Toilets and Stamps! (07.19.05--Pride--Nehemiah 3:5)
The goal was now in sight! What I had worked so hard for, was suddenly staring me in the face and it was so great to have achieved what I had worked so hard for. Potential realized, the prize won, perhaps now, I could let up a bit.
I had been trying for weeks to get a feature printed in a local newspaper; one that highlighted the work that I was doing with a local non-profit program. Having carefully written the story and making sure that the proper photos were provided for, the wait was on. Would the local newspaper print the story? Would they even print it with the photo?
When I opened the weekly paper the following Wednesday and found the story and the picture on page two, I was, needless to say, delighted. You might even say I felt a little puffed, as a feeling of self-satisfaction quickly coursed through me. The work had paid off. There was the story, every word I had written, and the picture looked great.
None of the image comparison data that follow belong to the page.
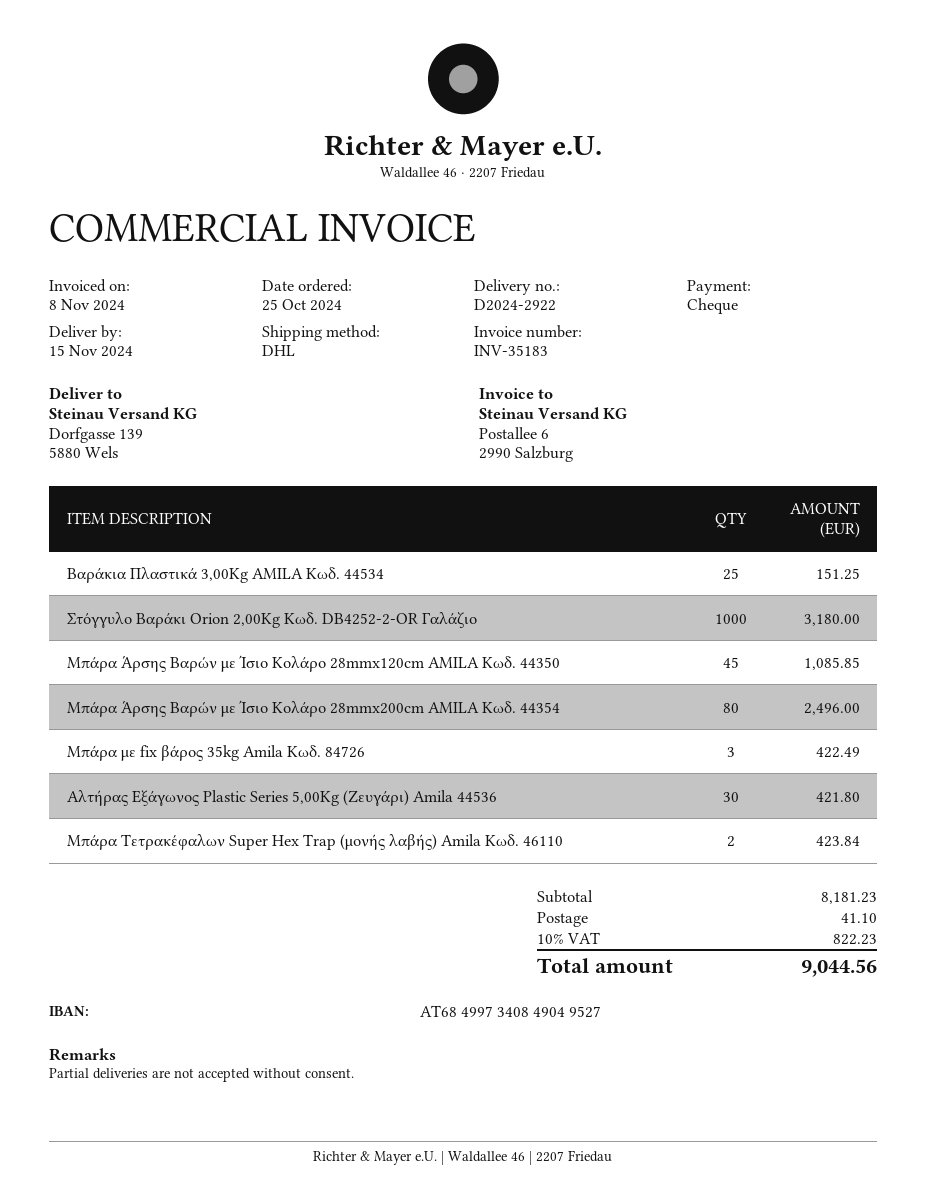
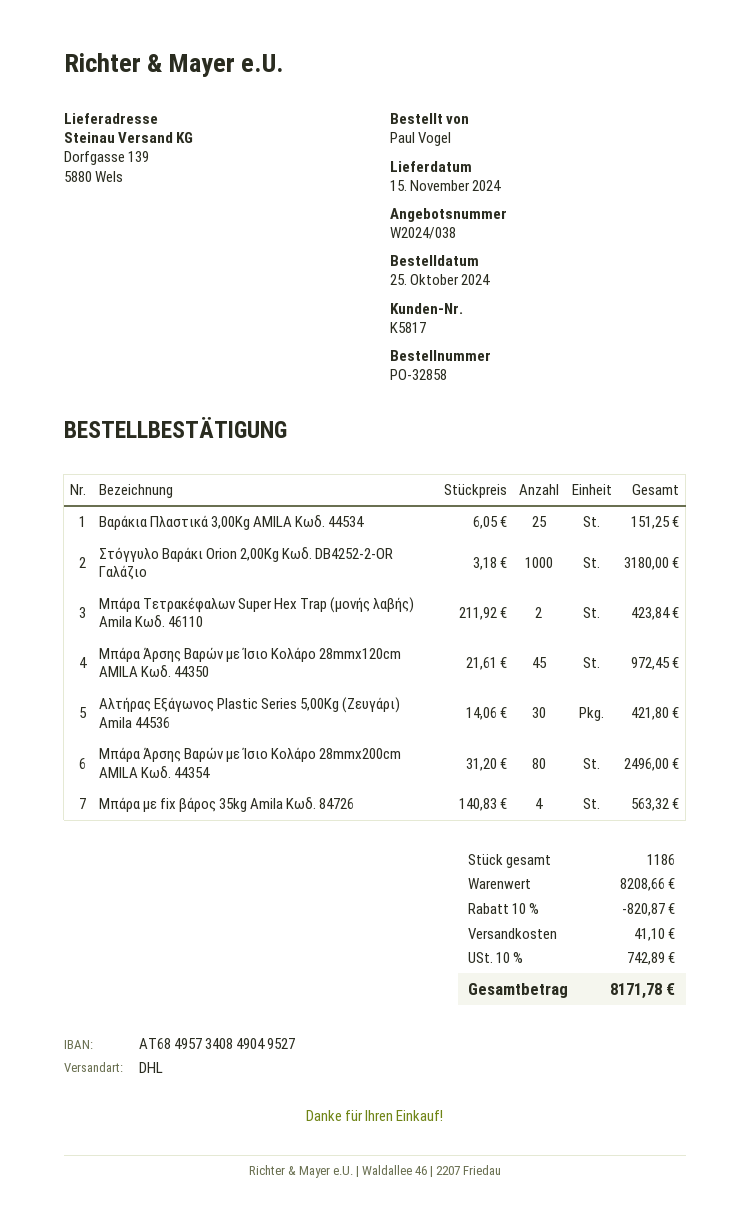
bank account: AT684997340849049527 -> AT684957340849049527
Μπάρα Άρσης Βαρών με Ίσιο Κολάρο 28mmx120cm AMILA Κωδ. 44350: 45 for 1085.85 -> 45 for 972.45
Μπάρα με fix βάρος 35kg Amila Κωδ. 84726: 3 for 422.49 -> 4 for 563.32
subtotal: 8181.23 -> 8208.66
discount: none -> 10% = 820.87
tax: 10% = 822.23 -> 10% = 742.89
total: 9044.56 -> 8171.78

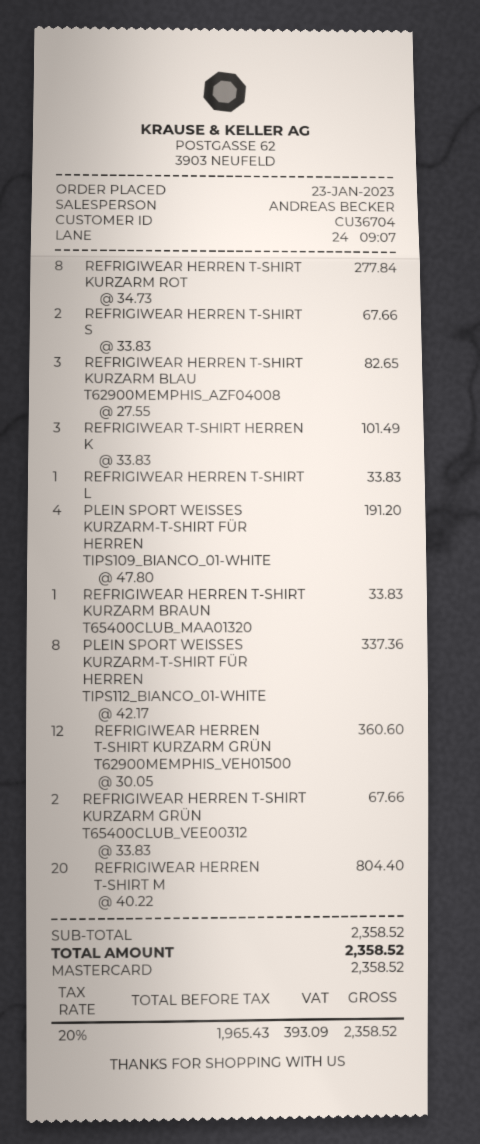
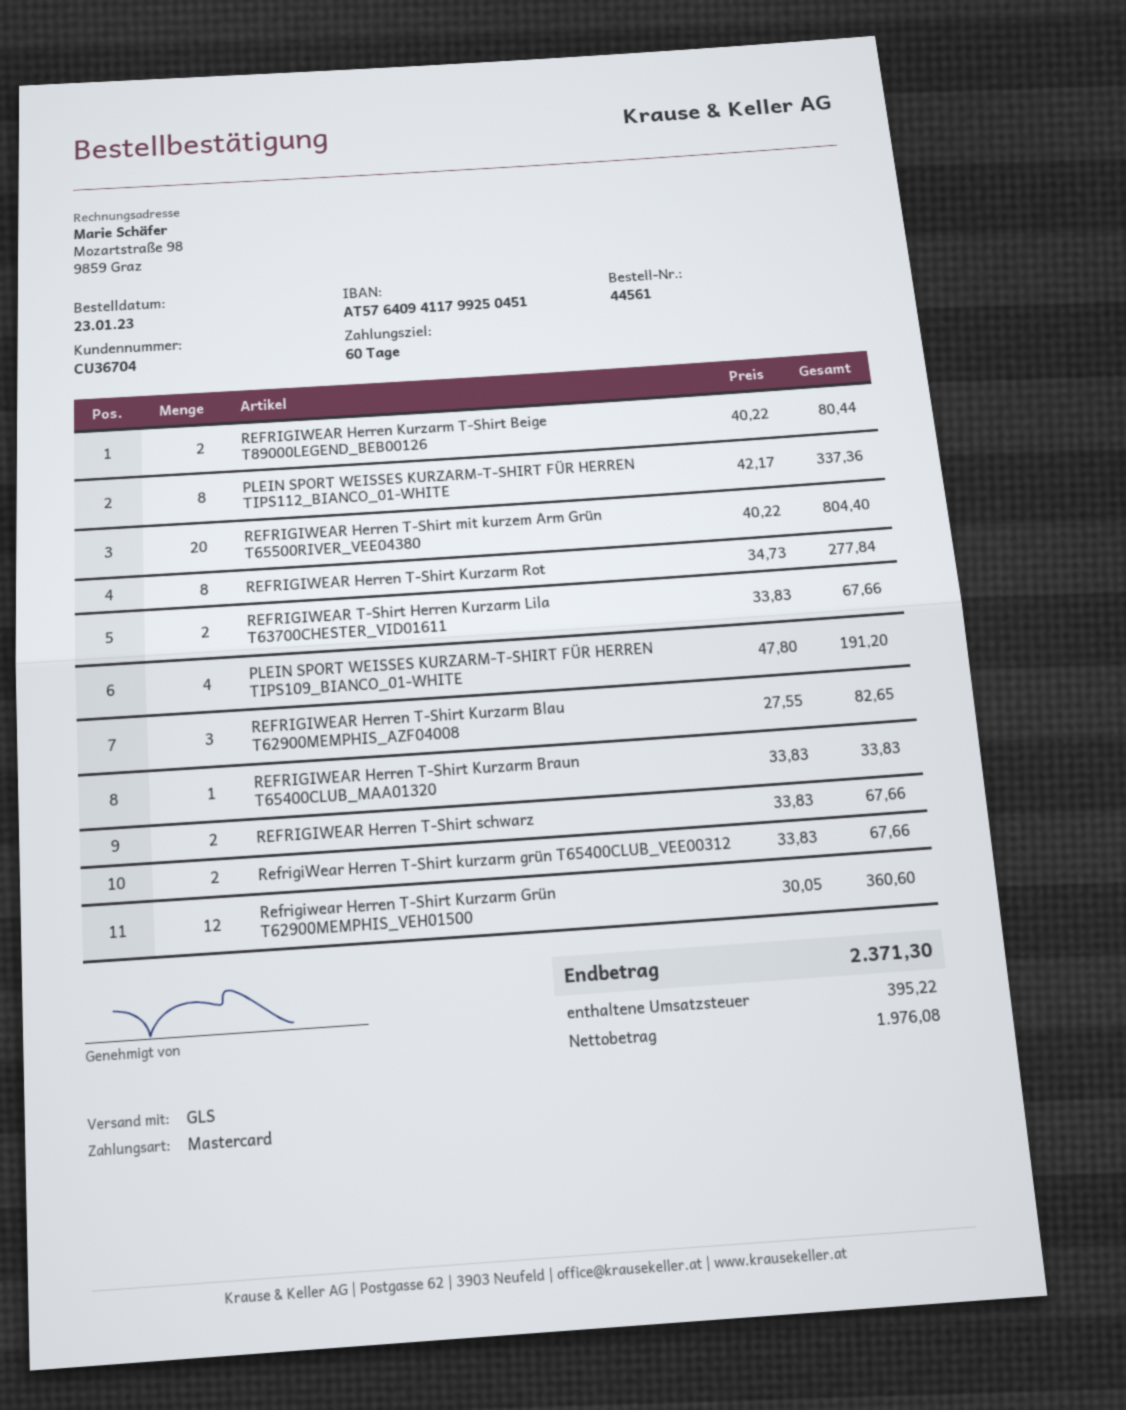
REFRIGIWEAR T-SHIRT HERREN K: 3 x 33.83 = 101.49 -> 2 x 33.83 = 67.66
REFRIGIWEAR HERREN T-SHIRT L: 1 x 33.83 = 33.83 -> none
REFRIGIWEAR Herren Kurzarm T-Shirt Beige T89000LEGEND_BEB00126: none -> 2 x 40.22 = 80.44
net: 1965.43 -> 1976.08
tax: 393.09 -> 395.22
total: 2358.52 -> 2371.30

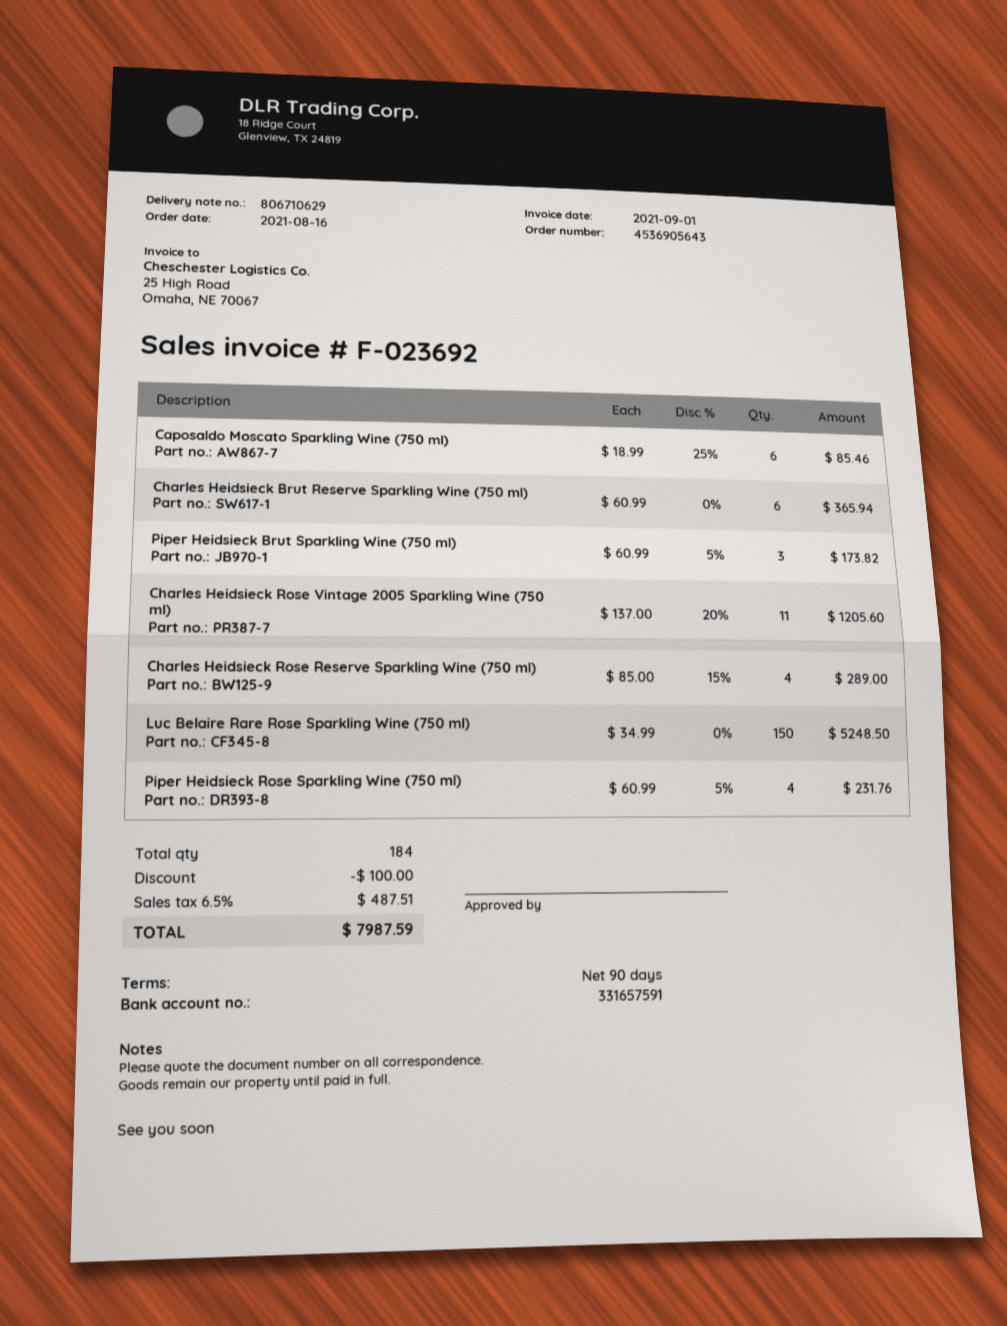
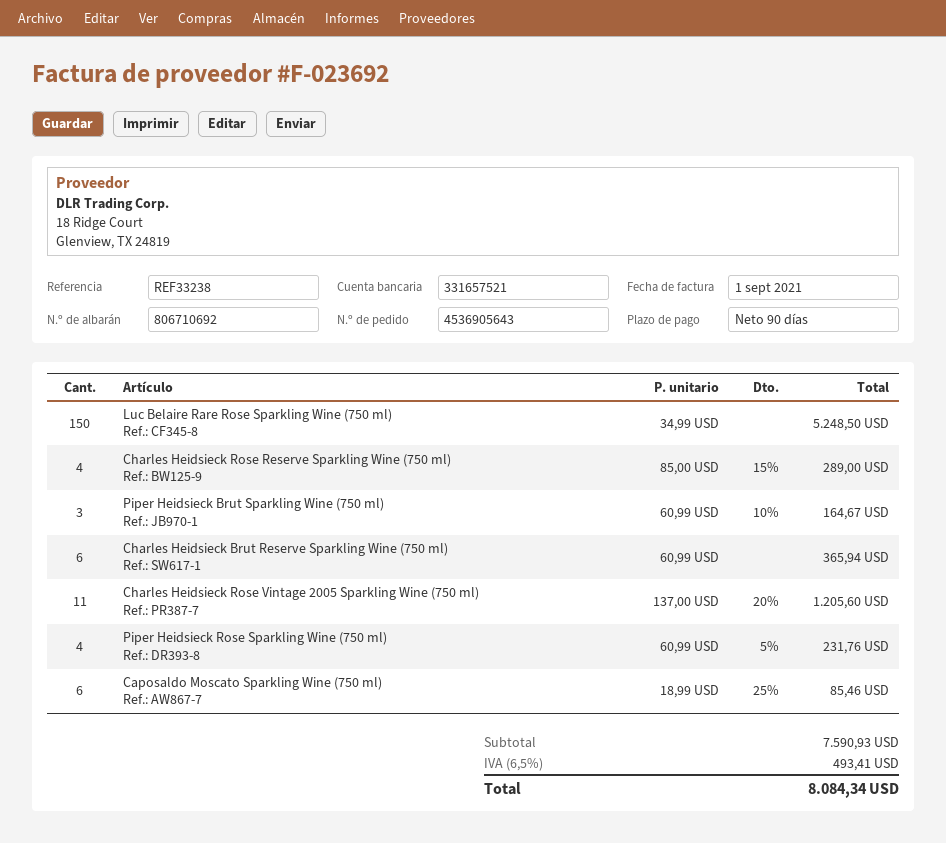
delivery note number: 806710629 -> 806710692
bank account: 331657591 -> 331657521
Piper Heidsieck Brut Sparkling Wine (750 ml): 3 x 60.99 - 5% = 173.82 -> 3 x 60.99 - 10% = 164.67
discount: 100.00 -> none
tax: 6.5% = 487.51 -> 6.5% = 493.41
total: 7987.59 -> 8084.34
I went to the office that day feeling pretty good about the whole thing. The hard work, the perseverance had paid off. My confidence had been stroked and it felt pretty good. Unlocking the office door and turning on the lights, I walked over to my little office and put the paper down on my desk right next to a sticky note that read, “Don’t forget! Pick up stamps today. Office toilet needs to be cleaned.” My soaring spirit landed with a thud.
Golf immortal Arnold Palmer recalls a lesson about over-confidence:
“It was the final hole of the 1961 Masters tournament, and I had a one-stroke lead and had just hit a very satisfying tee shot. I felt I was in pretty good shape. As I approached my ball, I saw an old friend standing at the edge of the gallery. He motioned me over, stuck out his hand and said, ‘Congratulations.’ I took his hand and shook it, but as soon as I did, I knew I had lost my focus. On my next two shots, I hit the ball into a sand trap, then put it over the edge of the green. I missed a putt and lost the Masters. You don’t forget a mistake like that; you just learn from it and become determined that you will never do that again. I haven’t in the 30 years since.” (Carol Mann, The 19th Hold, Longmeadow.)
No one is too good, talented or successful to deny that honest good work is what brings success; not what we’ve achieved but what we are doing at the moment makes all the difference. Humble task or not, it really doesn’t matter. The Bible tells us that no one is too good for hard work. When the God calls us to get our fingers dirty, there’s no time for resting on our laurels. Sometimes toilets and stamps are as important as nice pictures and stories in the paper.
“Therefore do not worry about tomorrow, for tomorrow will worry about itself. Each day has enough trouble of its own” (Matt 6:34)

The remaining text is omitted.